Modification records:
+---+

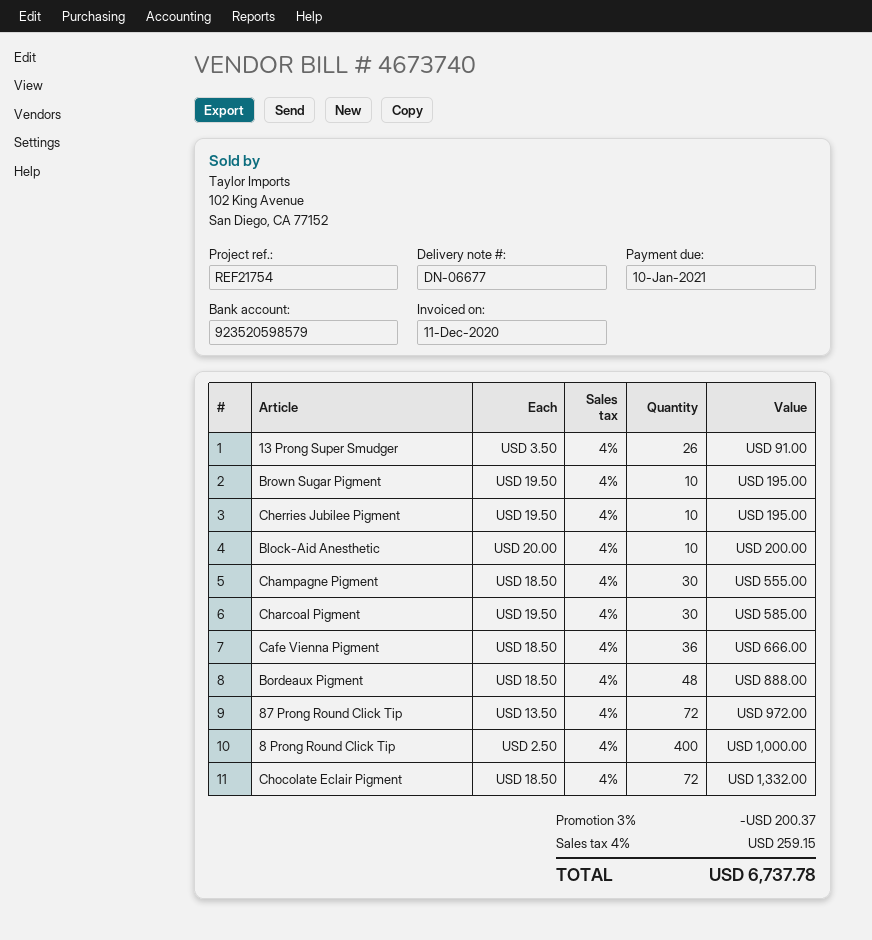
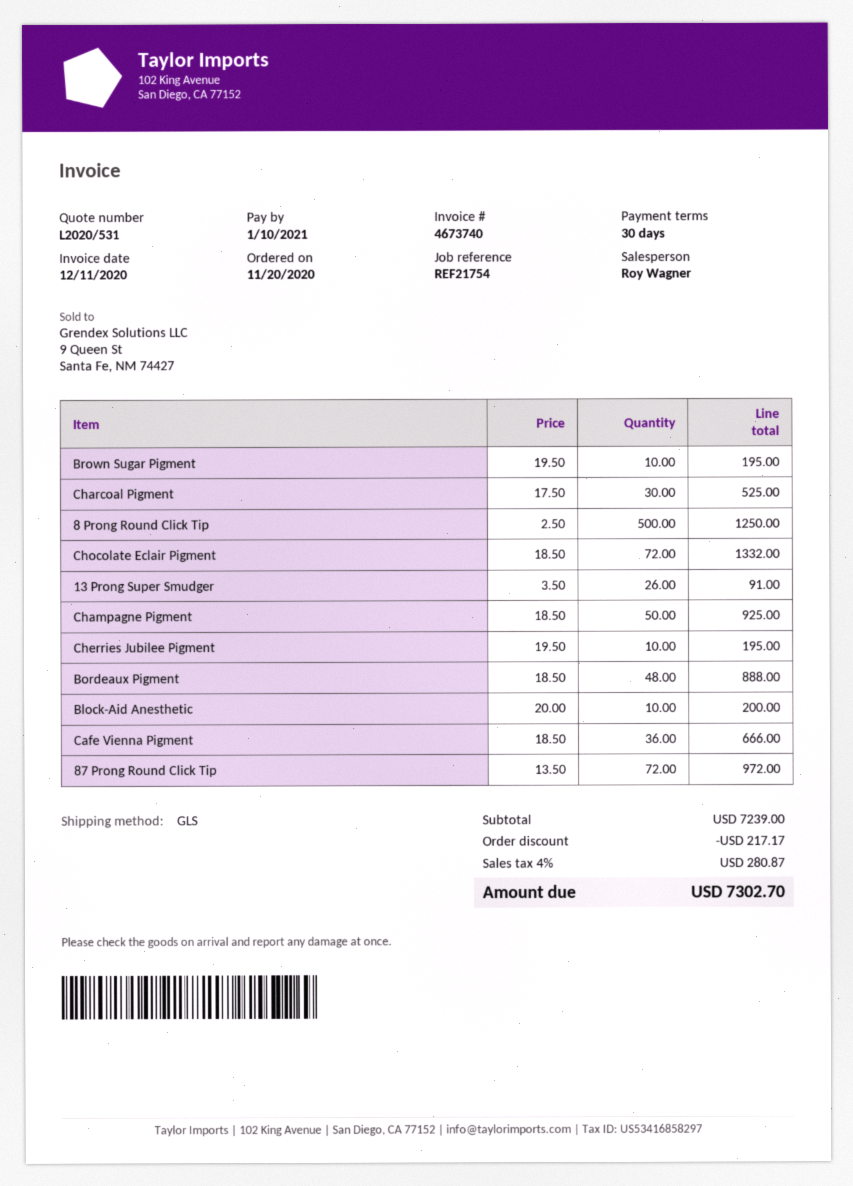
Champagne Pigment: 30 x 18.50 = 555.00 -> 50 x 18.50 = 925.00
Charcoal Pigment: 30 x 19.50 = 585.00 -> 30 x 17.50 = 525.00
8 Prong Round Click Tip: 400 x 2.50 = 1000.00 -> 500 x 2.50 = 1250.00
discount: 200.37 -> 217.17
tax: 4% = 259.15 -> 4% = 280.87
total: 6737.78 -> 7302.70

+---+

Action item: The expected output is the full data above, reproduced exactly with no images.

Response for this exercise:
Champagne Pigment: 30 x 18.50 = 555.00 -> 50 x 18.50 = 925.00
Charcoal Pigment: 30 x 19.50 = 585.00 -> 30 x 17.50 = 525.00
8 Prong Round Click Tip: 400 x 2.50 = 1000.00 -> 500 x 2.50 = 1250.00
discount: 200.37 -> 217.17
tax: 4% = 259.15 -> 4% = 280.87
total: 6737.78 -> 7302.70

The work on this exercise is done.